3. Killing prisoners, our new tactic in the War on Terror?
4. Bloodlust – a natural by-product of a long war?

It seems an important question, although it’s received almost no attention.  I have only a vague idea where to go with this.  Please post any relevant references or thoughts in the comments!

Contents

  1. Warnings from Sun Tzu
  2. Warning from Alexis De Tocqueville

(1)  Warnings from Sun Tzu

The Art of War has a few useful insights about waging war.  First, a warning.

“There is no instance of a country having benefited from prolonged warfare.”

Second, here are two lines that mirror our situation.

“Poverty of the State treasury causes an army to be maintained by contributions from a distance.”

Much as our wars are financed by loans from China and OPEC.

“Contributing to maintain an army at a distance causes the people to be impoverished.”

Yep. The pro-war folks almost never compare these wars’ benefits to their costs. Reading their reports suggests that they believe money grows on trees.

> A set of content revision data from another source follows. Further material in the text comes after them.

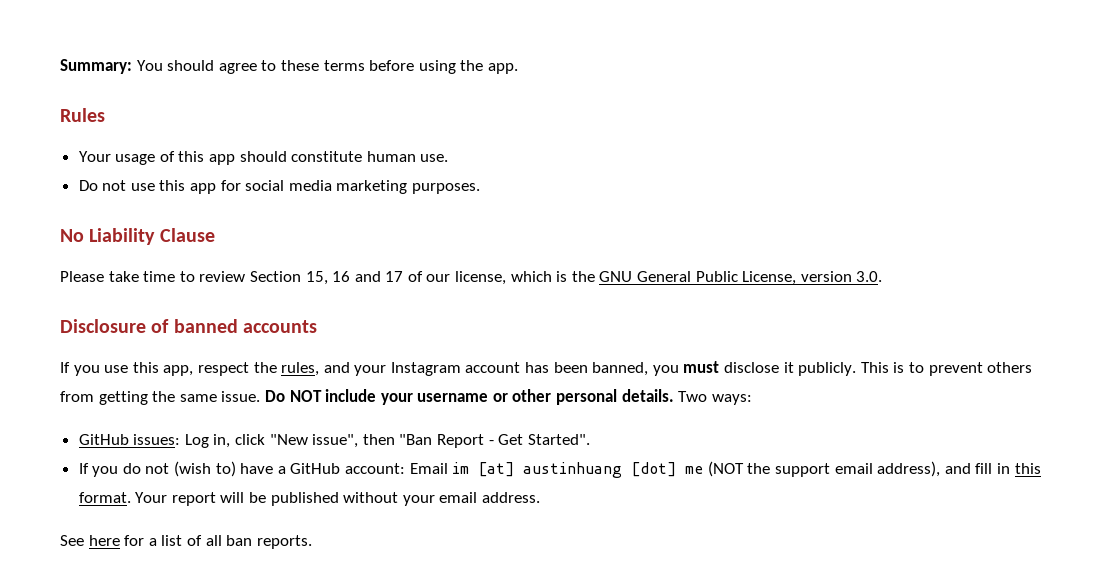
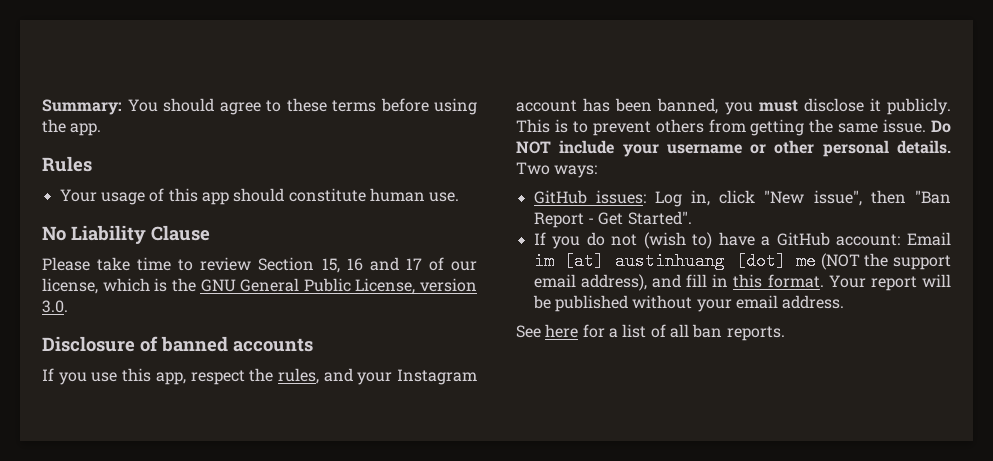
- Do not use this app for social media marketing purposes.

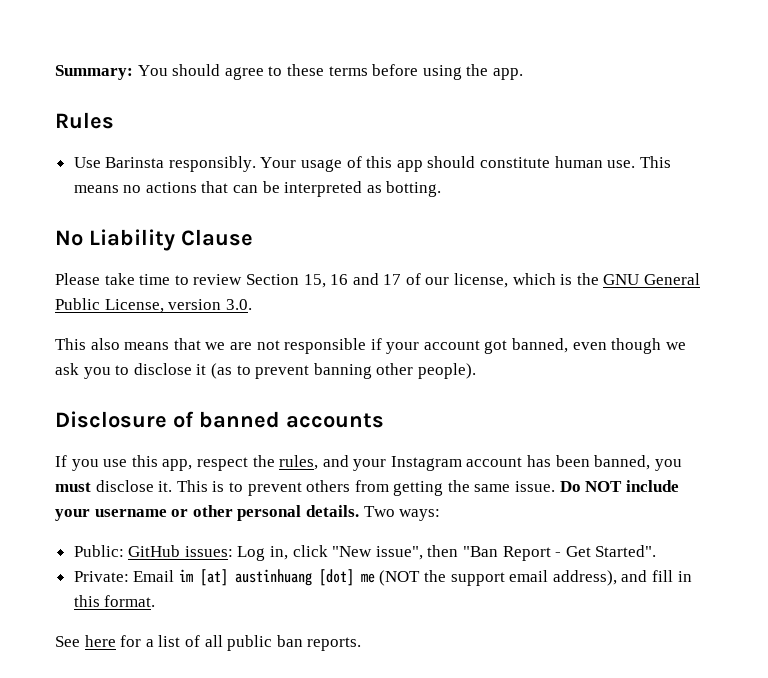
+ Use Barinsta responsibly.
+ This means no actions that can be interpreted as botting.
+ This also means that we are not responsible if your account got banned, even though we ask you to disclose it (as to prevent banning other people).
- If you use this app, respect the rules, and your Instagram account has been banned, you must disclose it publicly.
+ If you use this app, respect the rules, and your Instagram account has been banned, you must disclose it.
- GitHub issues: Log in, click "New issue", then "Ban Report - Get Started".
+ Public: GitHub issues: Log in, click "New issue", then "Ban Report - Get Started".
- If you do not (wish to) have a GitHub account: Email im [at] austinhuang [dot] me (NOT the support email address), and fill in this format. Your report will be published without your email address.
+ Private: Email im [at] austinhuang [dot] me (NOT the support email address), and fill in this format.
- See here for a list of all ban reports.
+ See here for a list of all public ban reports.

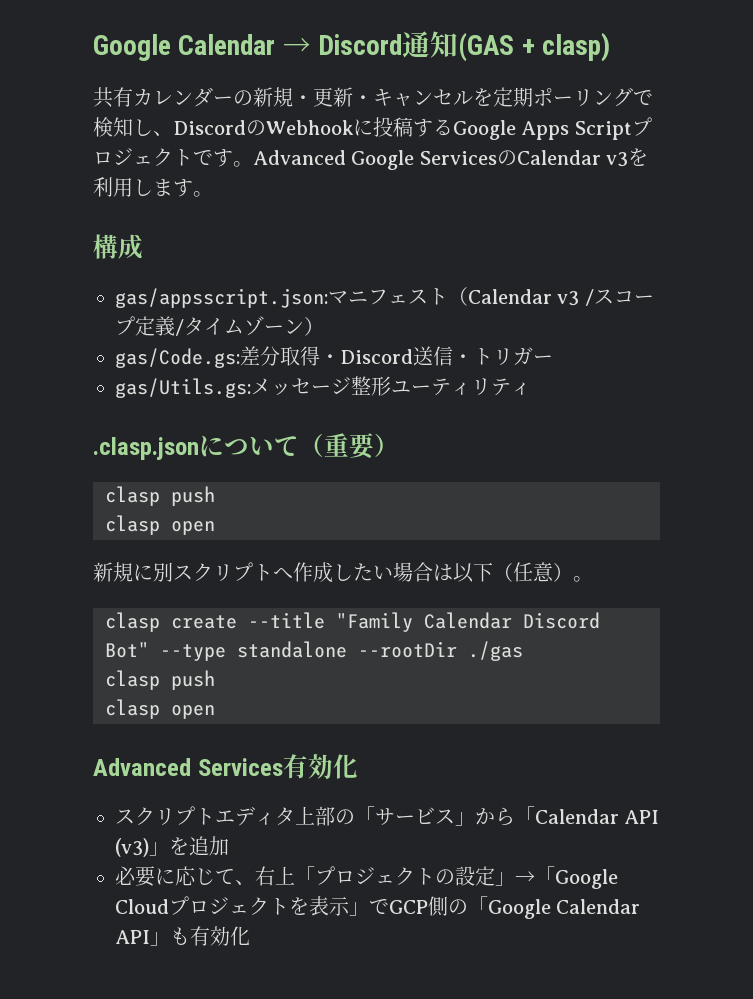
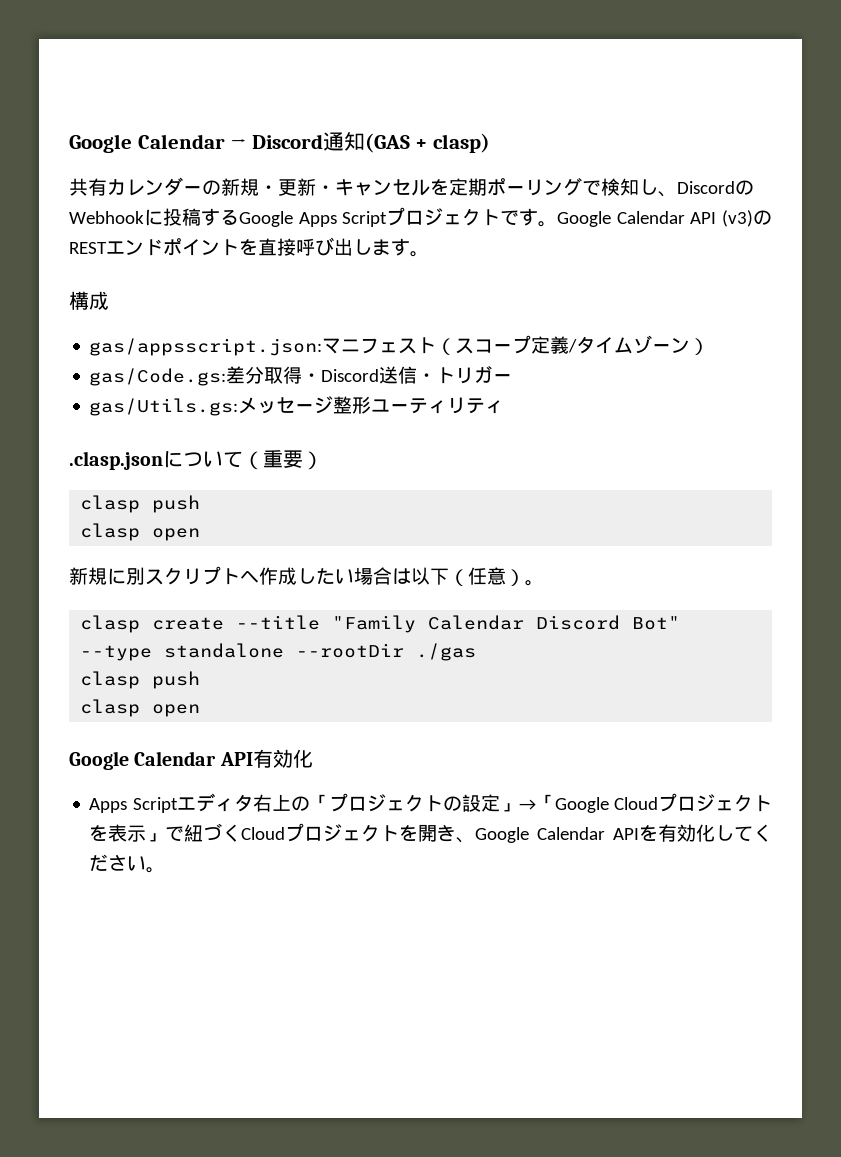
- Advanced Google ServicesのCalendar v3を利用します。
+ Google Calendar API (v3)のRESTエンドポイントを直接呼び出します。
- gas/appsscript.json:マニフェスト（Calendar v3 /スコープ定義/タイムゾーン）
+ gas/appsscript.json:マニフェスト（スコープ定義/タイムゾーン）
- Advanced Services有効化
+ Google Calendar API有効化
- スクリプトエディタ上部の「サービス」から「Calendar API (v3)」を追加
- 必要に応じて、右上「プロジェクトの設定」→「Google Cloudプロジェクトを表示」でGCP側の「Google Calendar API」も有効化
+ Apps Scriptエディタ右上の「プロジェクトの設定」→「Google Cloudプロジェクトを表示」で紐づくCloudプロジェクトを開き、Google Calendar APIを有効化してください。

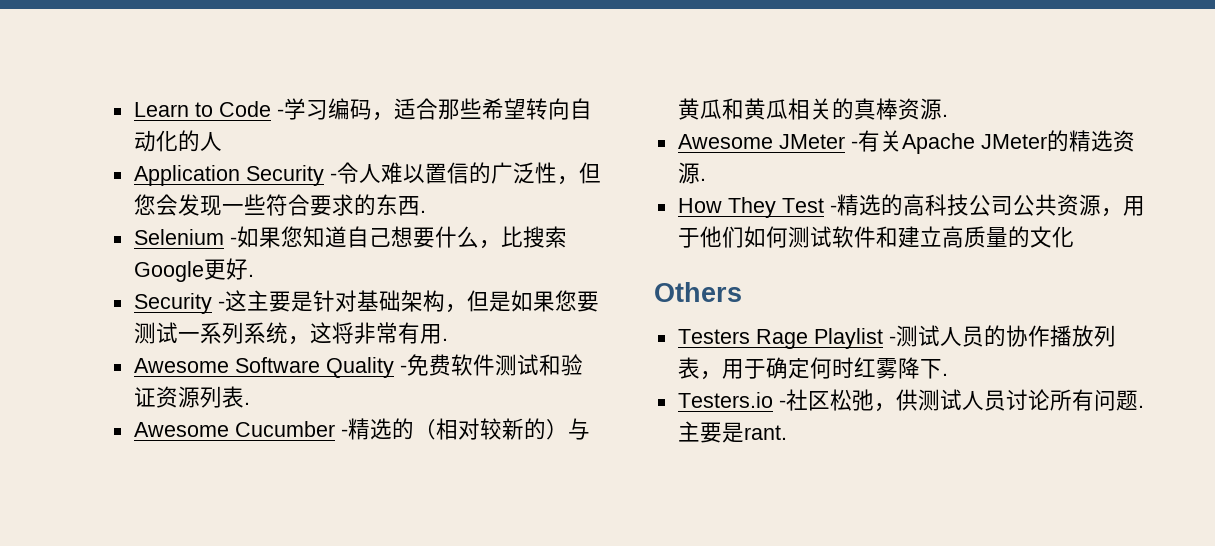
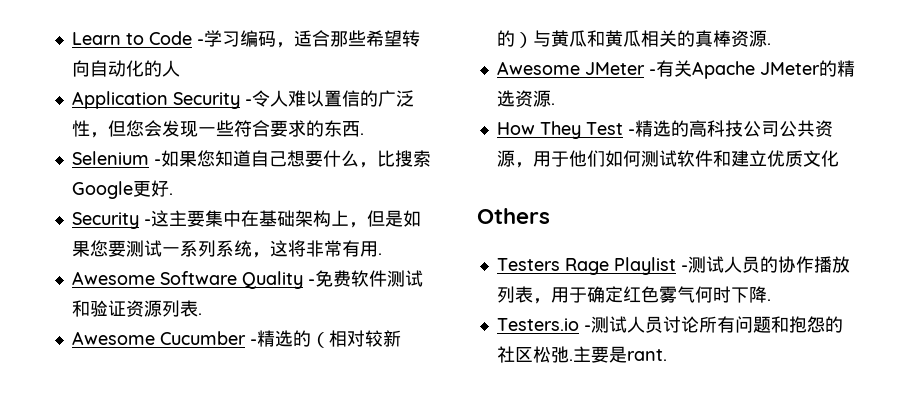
- Security -这主要是针对基础架构，但是如果您要测试一系列系统，这将非常有用.
+ Security -这主要集中在基础架构上，但是如果您要测试一系列系统，这将非常有用.
- How They Test -精选的高科技公司公共资源，用于他们如何测试软件和建立高质量的文化
+ How They Test -精选的高科技公司公共资源，用于他们如何测试软件和建立优质文化
- Testers Rage Playlist -测试人员的协作播放列表，用于确定何时红雾降下.
+ Testers Rage Playlist -测试人员的协作播放列表，用于确定红色雾气何时下降.
- Testers.io -社区松弛，供测试人员讨论所有问题.
+ Testers.io -测试人员讨论所有问题和抱怨的社区松弛.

But Sun Tzu lived in a monarchy.  Its dynamics were unlike those of a Republic.  What is the effect on our culture of a long war?  Will it make us stronger — or weaker?  Increase our social cohesion, or fracture it?  Strengthen our will, or unleash passions from our dark side?

(2)  A warning from Alexis De Tocqueville

Update — from comment #7by Grimgrin.

An excerpt from Democracy in America, Chapter 22Why Democratic Nations Naturally Desire Peace, and Democratic Armies War:

No protracted war can fail to endanger the freedom of a democratic country. Not indeed that after every victory it is to be apprehended that the victorious generals will possess themselves by force of the supreme power, after the manner of Sulla and Caesar; the danger is of another kind.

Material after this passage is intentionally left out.